Eamonn Coleman had those aces up his sleeve. And he knew Sean Boylan had them before him. Four nights before Derry won the All Ireland title in 1993 I had dinner with Eamonn in a hotel in Athlone. Eamonn had gone 'home' to a town he knew so well where he had good, calm people like the Dolan family to talk with . . . and he left his team and the people of Derry alone for a couple of days. Amazingly.
But Eamonn Coleman knew in his heart he could afford to do this. He realised that everything in Derry, after three years of magnificent work and play, was as close to perfect as it possibly could ever be. All he needed was to ensure his own head was perfectly clear.
We ate together in the empty dining room and even though we were only half-friends we talked and talked, more about Meath and Cork battles of old than anything else. Eamonn had a few dozen last small questions, and a few dozen old questions.
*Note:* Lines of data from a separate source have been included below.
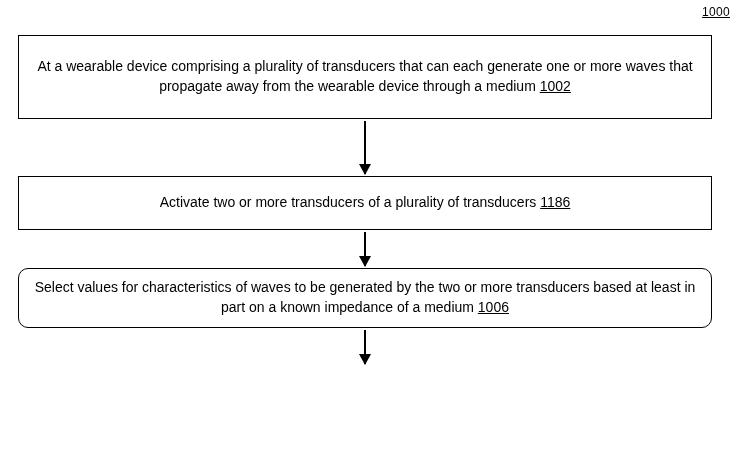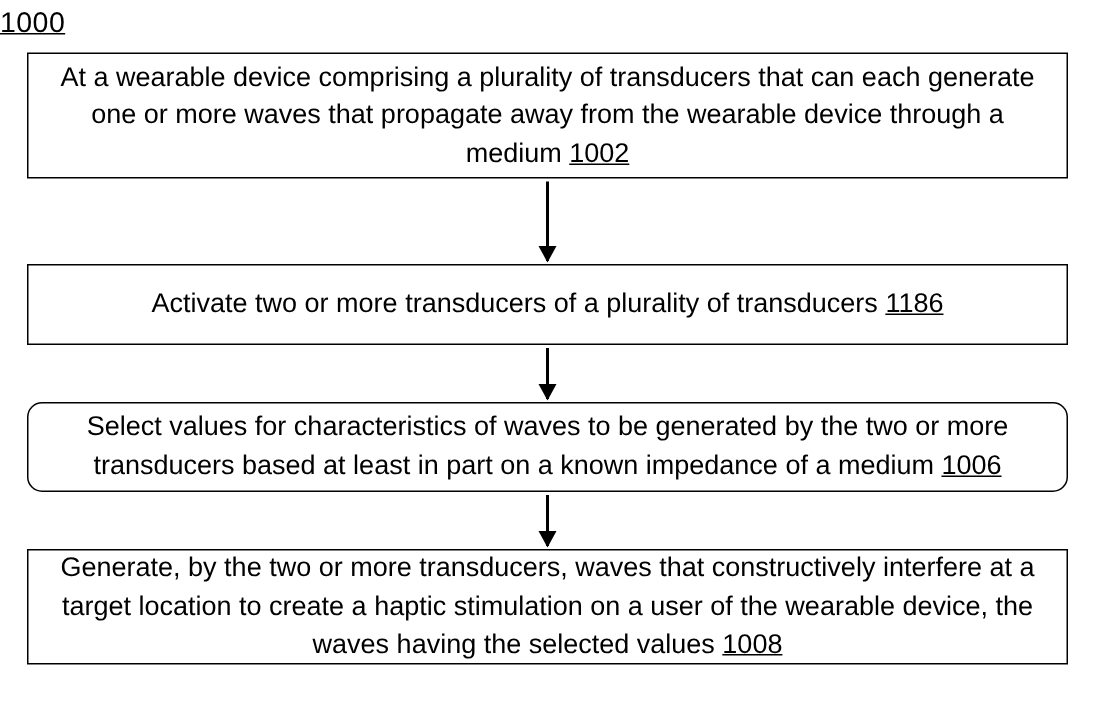--- a/index.html
+++ b/index.html
@@ -24,8 +24,8 @@
     top: 5px;
     left: 0;
     width: 730px;
-    text-align: left;
-    font-size: 19px;
+    text-align: right;
+    font-size: 12px;
     letter-spacing: 0.3px;
   }
   .fig-number span {

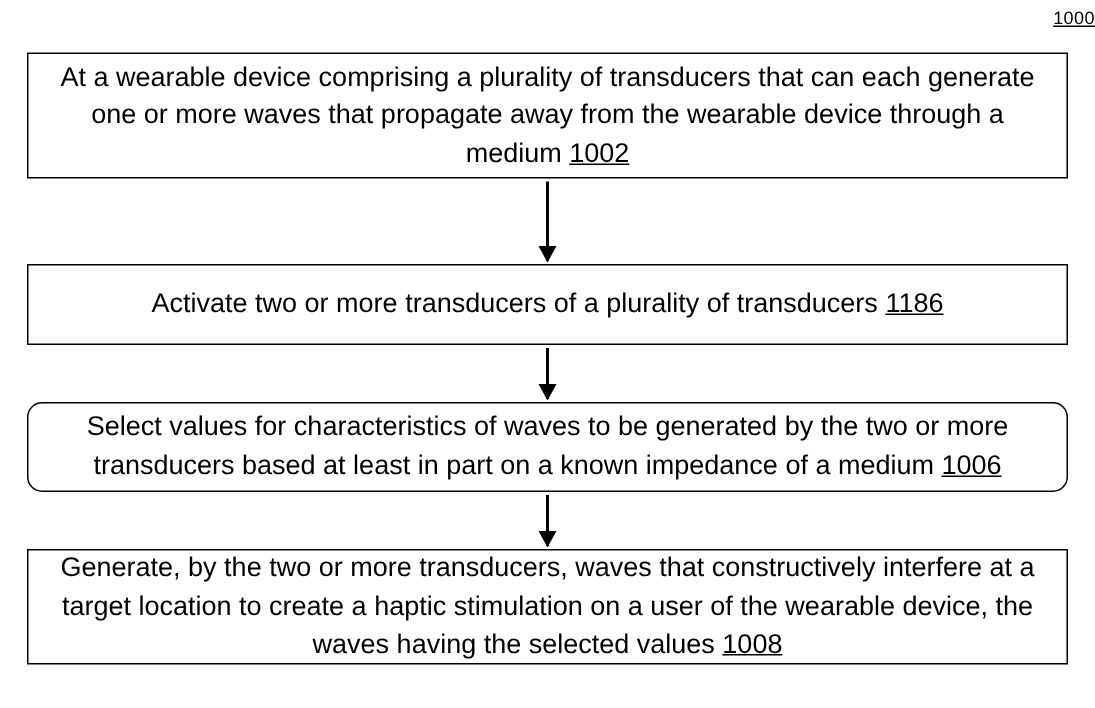--- a/index.html
+++ b/index.html
@@ -41,7 +41,7 @@
     justify-content: center;
     text-align: center;
     padding: 4px 12px;
-    font-size: 18px;
+    font-size: 14px;
     line-height: 1.42;
   }
   .box .txt {

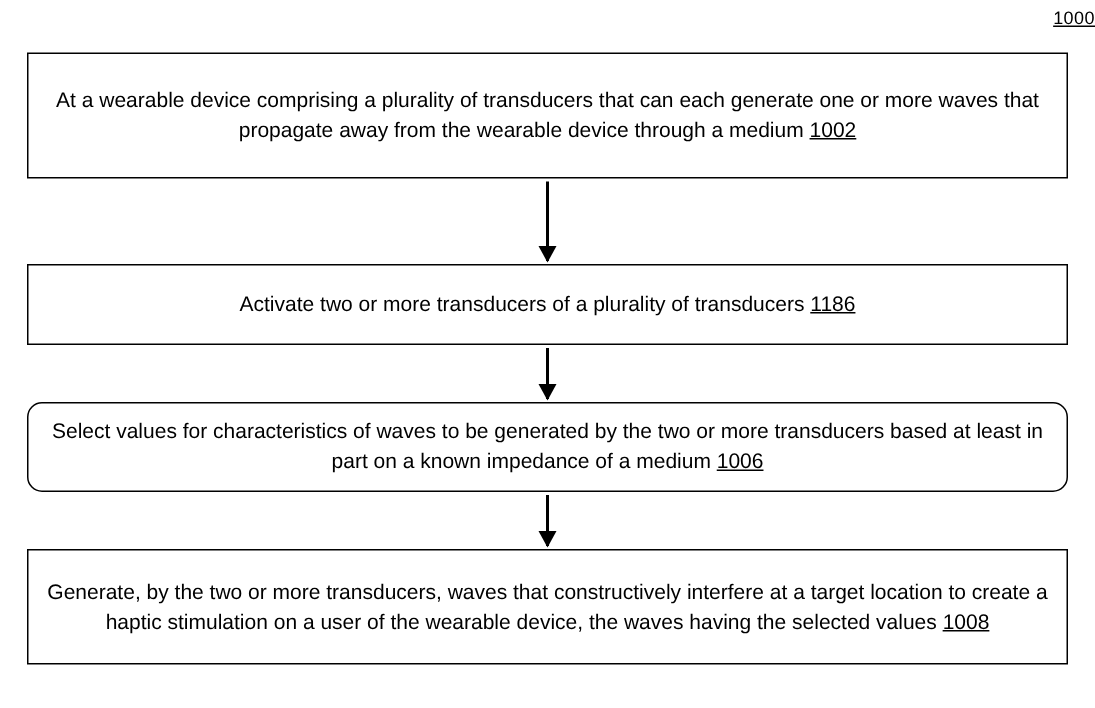--- a/index.html
+++ b/index.html
@@ -105,9 +105,6 @@
 
   <div class="arrow" id="arrow-3"></div>
 
-  <div class="box" id="box-1008">
-    <span class="txt"><span>Generate, by the two or more transducers, waves that constructively interfere at a target location to create a haptic stimulation on a user of the wearable device, the waves having the selected values </span><span class="ref">1008</span></span>
-  </div>
 
 </div>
I went home and next morning I wrote my column for the Sunday Press newspaper, in which I started with an opening paragraph which bluntly, brazenly announced: "Let's not wait until the last paragraph to decide who will win the 1993 All Ireland title. Derry are going to win by three or four points, full stop, end of story. Now, let's talk about other bits and pieces we'll see in this afternoon's All Ireland final."
I had spent the evening with a man who had spent three years building the most manly and the most honest, and the bravest, football team in the country. Eamonn Coleman had built a team in his own image.